(Stored items)
=== Begin Enclosure ===

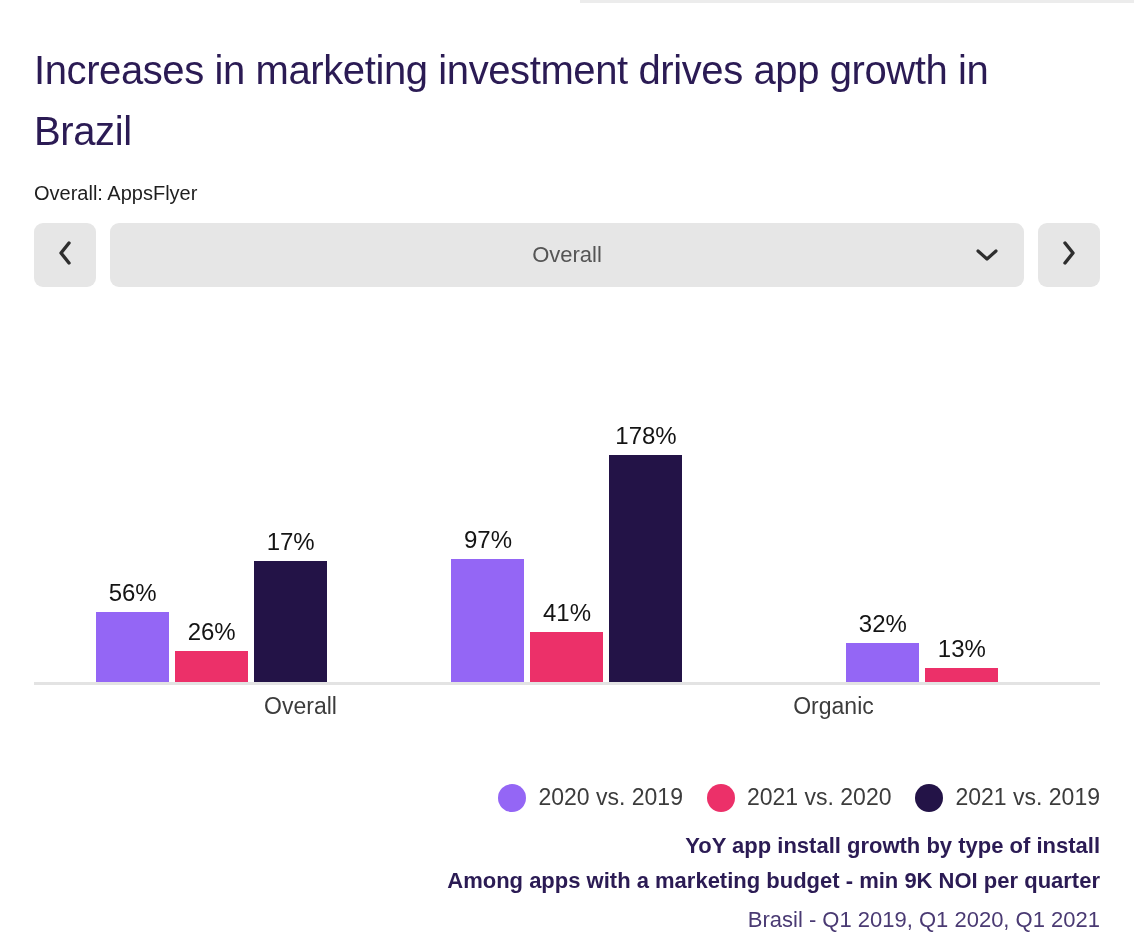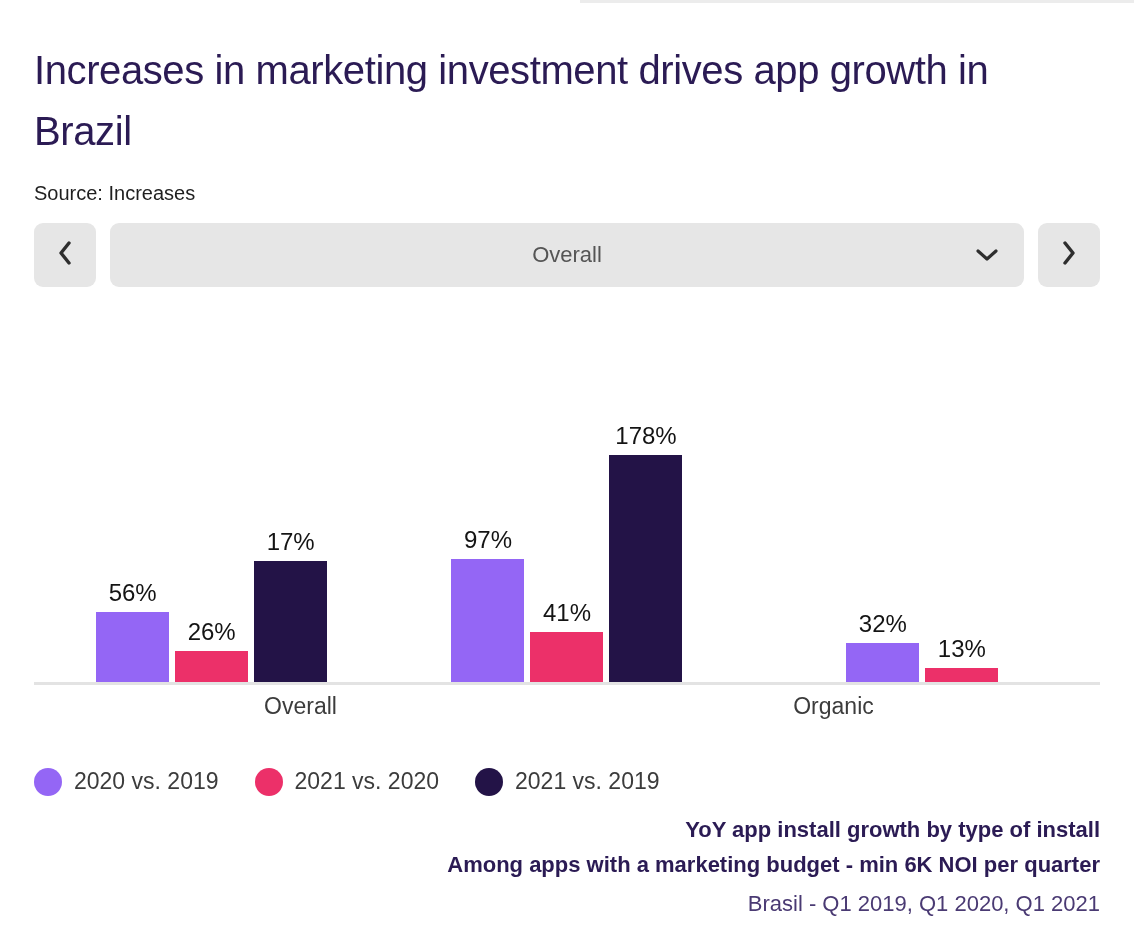--- a/index.html
+++ b/index.html
@@ -163,23 +163,23 @@
     text-align: center;
     font-size: 23px;
     color: #3c3c3c;
     font-weight: normal;
   }
 
   
   .legend {
     display: flex;
     align-items: center;
-    justify-content: flex-start;
-    gap: 36px;
-    margin-top: 48px;
+    justify-content: flex-end;
+    gap: 24px;
+    margin-top: 64px;
   }
   .legend-item {
     display: flex;
     align-items: center;
     gap: 12px;
   }
   .legend-dot {
     width: 28px;
     height: 28px;
     border-radius: 50%;
@@ -213,21 +213,21 @@
 </style>
 </head>
 <body>
 
 <div class="top-edge-rule"></div>
 
 <div class="page">
 
   <h1 class="headline">Increases in marketing investment drives app growth in Brazil</h1>
 
-  <p class="source-line">Source: Increases</p>
+  <p class="source-line">Overall: AppsFlyer</p>
 
   <div class="selector-row">
     <button class="nav-btn">
       <span class="chev">
         <svg width="16" height="26" viewBox="0 0 16 26" aria-hidden="true">
           <polyline points="12,3 4,13 12,23" fill="none" stroke="#2e2e2e" stroke-width="3.4" stroke-linecap="round" stroke-linejoin="round"></polyline>
         </svg>
       </span>
     </button>
 
@@ -310,17 +310,17 @@
         <span class="legend-text">2021 vs. 2020</span>
       </div>
       <div class="legend-item">
         <span class="legend-dot" style="background: rgb(35, 19, 71);"></span>
         <span class="legend-text">2021 vs. 2019</span>
       </div>
     </div>
 
   <div class="captions">
     <div class="caption-main">YoY app install growth by type of install</div>
-    <div class="caption-main">Among apps with a marketing budget - min 6K NOI per quarter</div>
+    <div class="caption-main">Among apps with a marketing budget - min 9K NOI per quarter</div>
     <div class="caption-sub">Brasil - Q1 2019, Q1 2020, Q1 2021</div>
   </div>
 
 </div>
 
 </body></html>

=== End Enclosure ===

What the task asks.
Every entry, exactly as written: transcribe it, passing over any pictures.

Expected answer.
--- a/index.html
+++ b/index.html
@@ -163,23 +163,23 @@
     text-align: center;
     font-size: 23px;
     color: #3c3c3c;
     font-weight: normal;
   }
 
   
   .legend {
     display: flex;
     align-items: center;
-    justify-content: flex-start;
-    gap: 36px;
-    margin-top: 48px;
+    justify-content: flex-end;
+    gap: 24px;
+    margin-top: 64px;
   }
   .legend-item {
     display: flex;
     align-items: center;
     gap: 12px;
   }
   .legend-dot {
     width: 28px;
     height: 28px;
     border-radius: 50%;
@@ -213,21 +213,21 @@
 </style>
 </head>
 <body>
 
 <div class="top-edge-rule"></div>
 
 <div class="page">
 
   <h1 class="headline">Increases in marketing investment drives app growth in Brazil</h1>
 
-  <p class="source-line">Source: Increases</p>
+  <p class="source-line">Overall: AppsFlyer</p>
 
   <div class="selector-row">
     <button class="nav-btn">
       <span class="chev">
         <svg width="16" height="26" viewBox="0 0 16 26" aria-hidden="true">
           <polyline points="12,3 4,13 12,23" fill="none" stroke="#2e2e2e" stroke-width="3.4" stroke-linecap="round" stroke-linejoin="round"></polyline>
         </svg>
       </span>
     </button>
 
@@ -310,17 +310,17 @@
         <span class="legend-text">2021 vs. 2020</span>
       </div>
       <div class="legend-item">
         <span class="legend-dot" style="background: rgb(35, 19, 71);"></span>
         <span class="legend-text">2021 vs. 2019</span>
       </div>
     </div>
 
   <div class="captions">
     <div class="caption-main">YoY app install growth by type of install</div>
-    <div class="caption-main">Among apps with a marketing budget - min 6K NOI per quarter</div>
+    <div class="caption-main">Among apps with a marketing budget - min 9K NOI per quarter</div>
     <div class="caption-sub">Brasil - Q1 2019, Q1 2020, Q1 2021</div>
   </div>
 
 </div>
 
 </body></html>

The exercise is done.